Before and after images
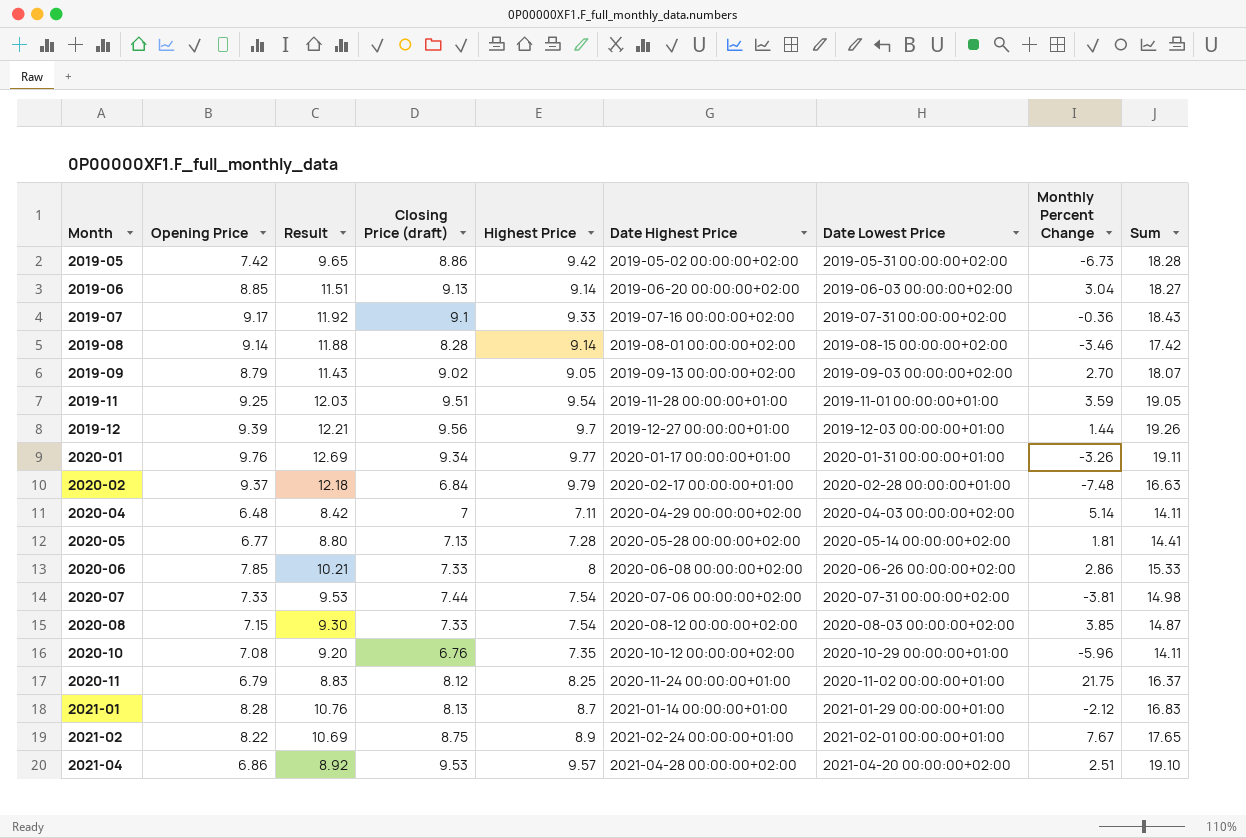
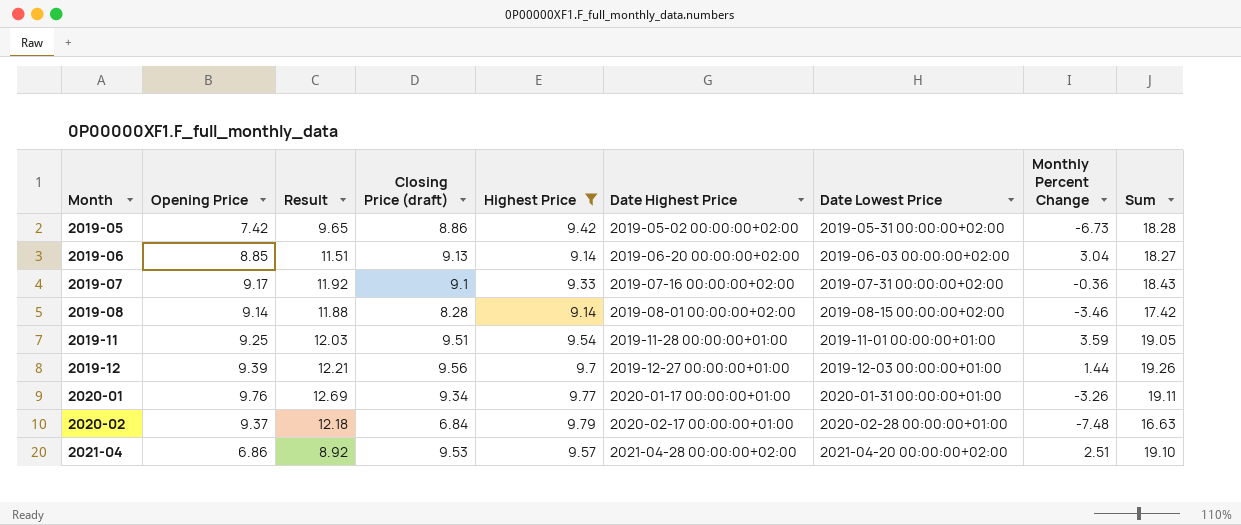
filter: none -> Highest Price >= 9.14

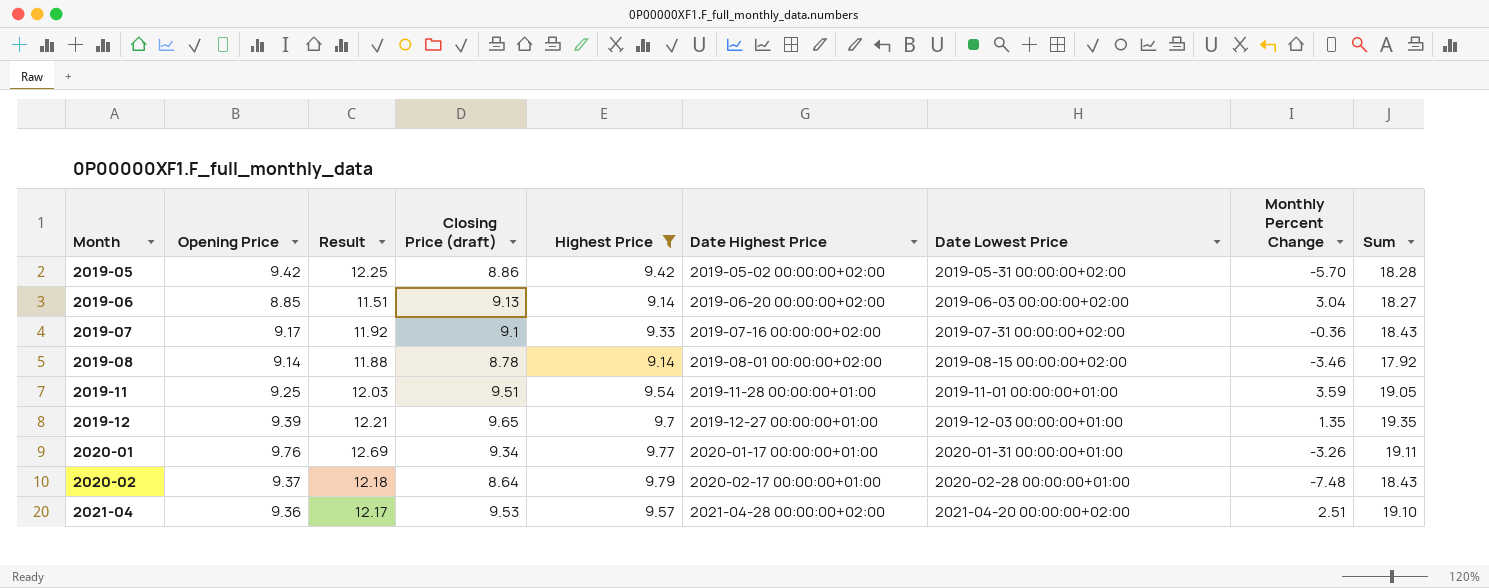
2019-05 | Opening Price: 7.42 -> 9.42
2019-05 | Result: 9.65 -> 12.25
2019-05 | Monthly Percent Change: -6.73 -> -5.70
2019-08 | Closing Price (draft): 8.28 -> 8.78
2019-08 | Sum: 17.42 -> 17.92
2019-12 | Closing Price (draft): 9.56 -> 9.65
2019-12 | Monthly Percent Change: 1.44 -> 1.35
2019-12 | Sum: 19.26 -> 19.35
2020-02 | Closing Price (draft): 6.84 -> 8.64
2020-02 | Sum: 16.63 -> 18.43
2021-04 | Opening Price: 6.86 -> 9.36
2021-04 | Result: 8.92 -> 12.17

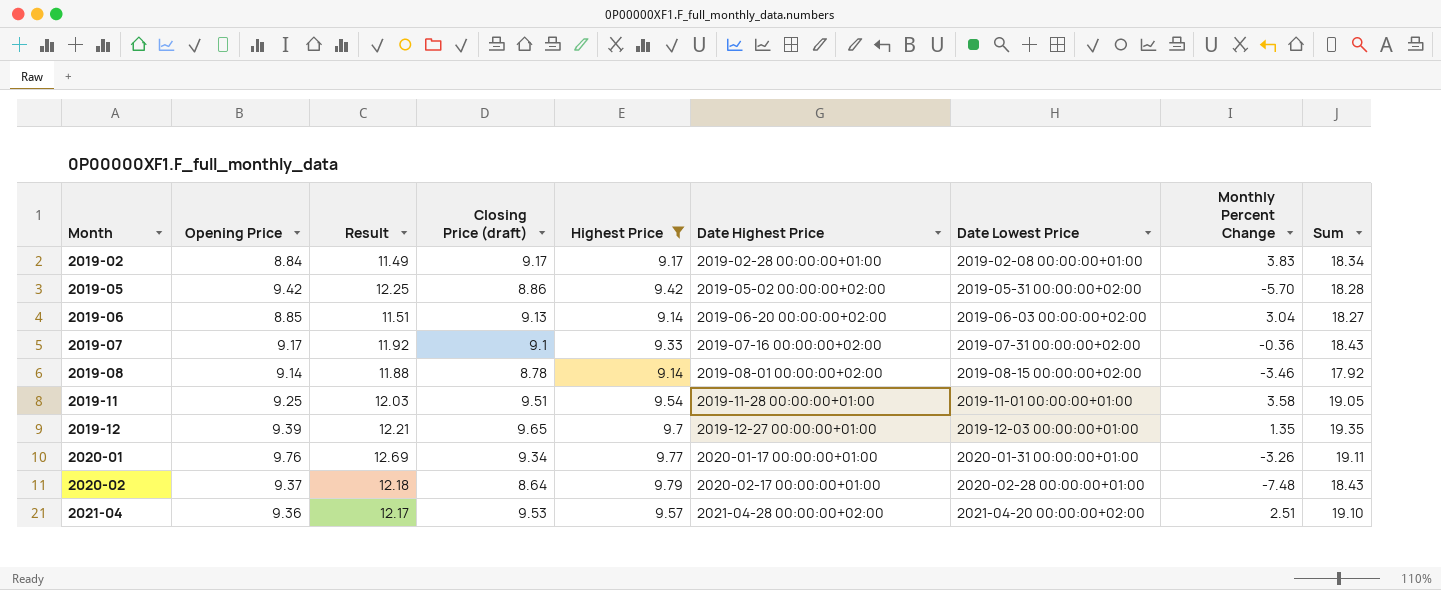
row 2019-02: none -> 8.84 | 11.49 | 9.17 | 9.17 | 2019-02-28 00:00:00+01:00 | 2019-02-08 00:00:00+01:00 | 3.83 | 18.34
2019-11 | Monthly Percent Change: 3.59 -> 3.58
==
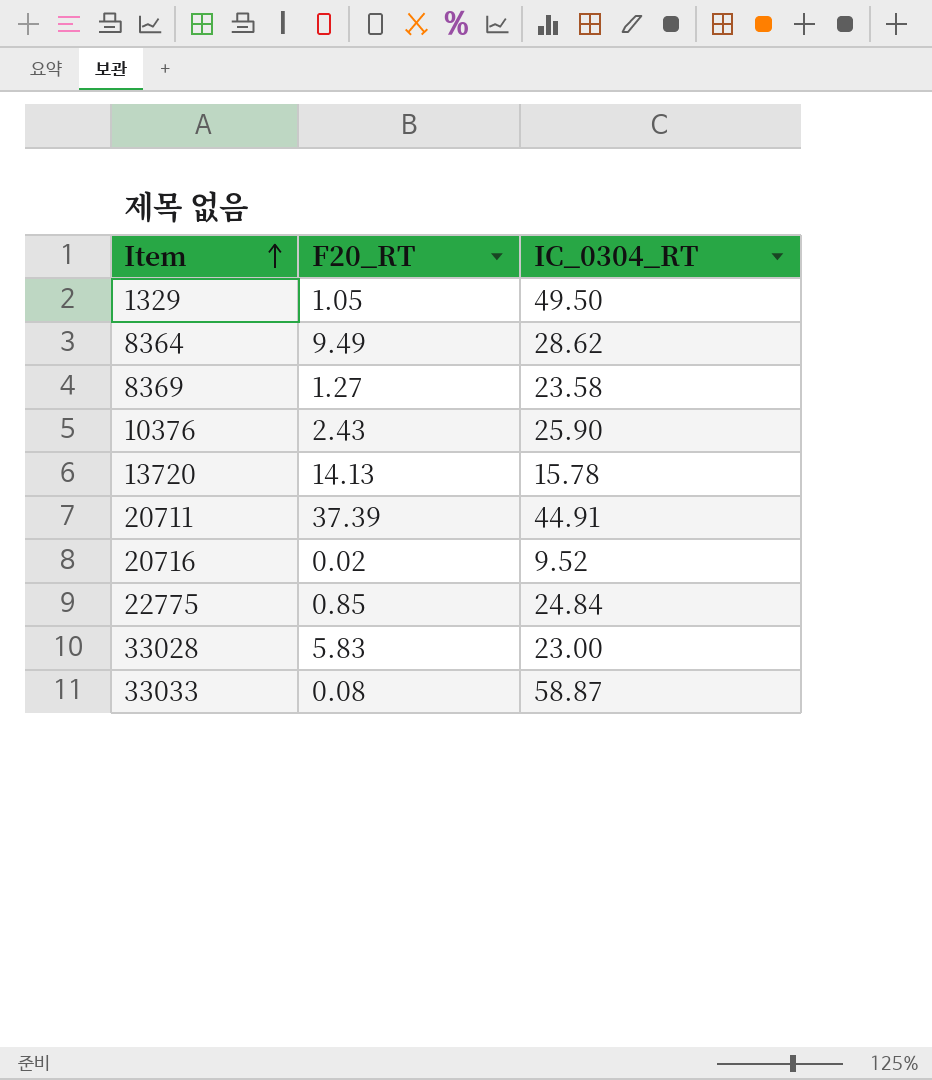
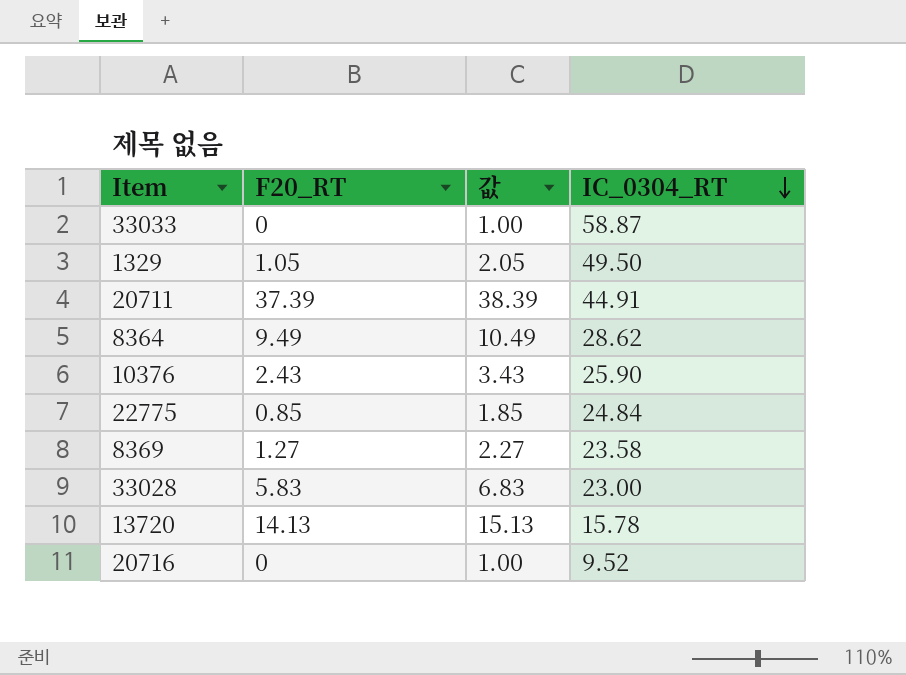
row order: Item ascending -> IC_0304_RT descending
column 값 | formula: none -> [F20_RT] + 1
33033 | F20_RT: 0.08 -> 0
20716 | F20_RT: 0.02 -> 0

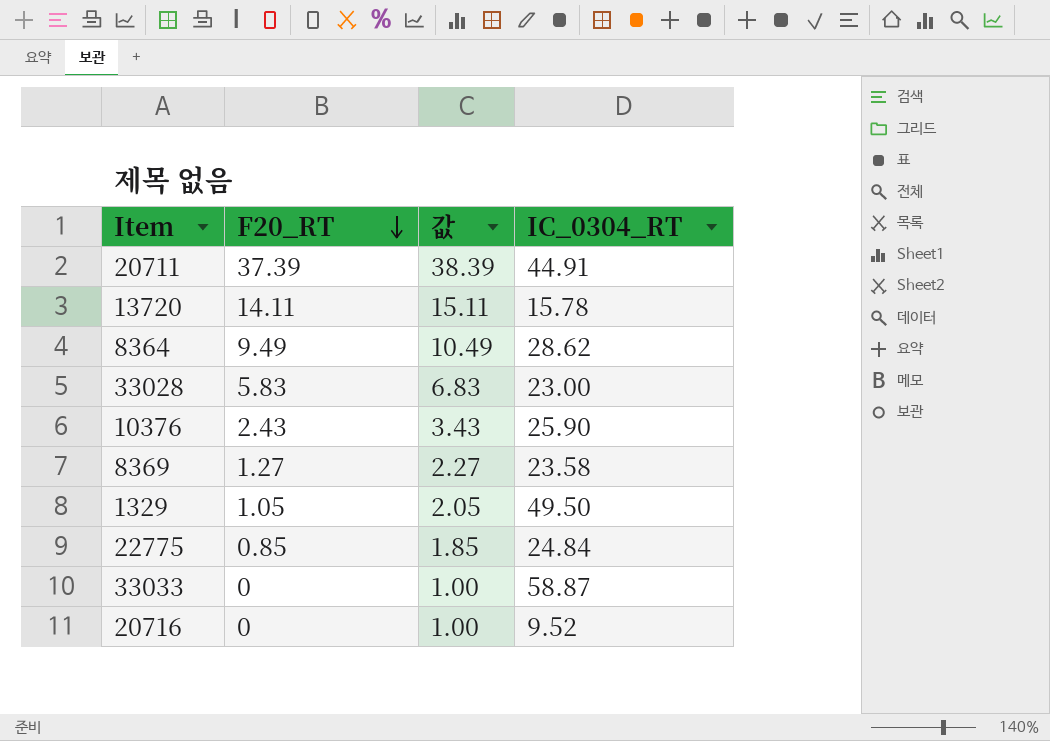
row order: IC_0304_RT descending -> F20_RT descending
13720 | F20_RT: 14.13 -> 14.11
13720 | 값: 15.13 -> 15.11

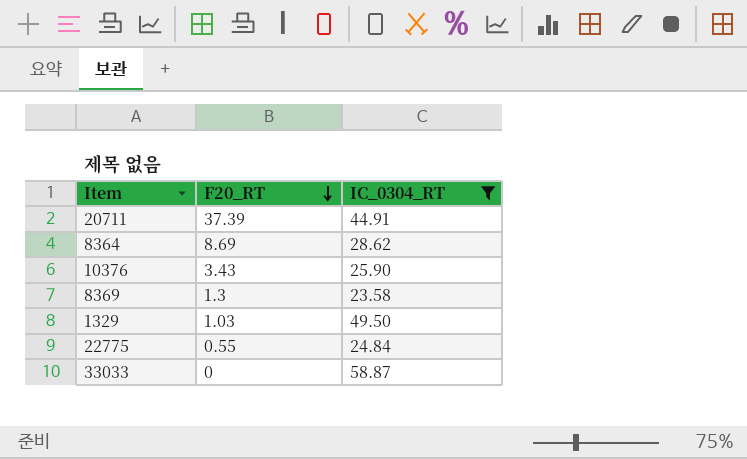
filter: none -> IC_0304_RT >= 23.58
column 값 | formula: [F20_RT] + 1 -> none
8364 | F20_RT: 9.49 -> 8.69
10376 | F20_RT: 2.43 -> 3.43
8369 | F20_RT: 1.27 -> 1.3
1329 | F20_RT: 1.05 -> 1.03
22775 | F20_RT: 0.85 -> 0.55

▸ Try it: Report every line in the data above in which the word "Percent" appears.

▸ Exercise result:
2019-05 | Monthly Percent Change: -6.73 -> -5.70
2019-12 | Monthly Percent Change: 1.44 -> 1.35
2019-11 | Monthly Percent Change: 3.59 -> 3.58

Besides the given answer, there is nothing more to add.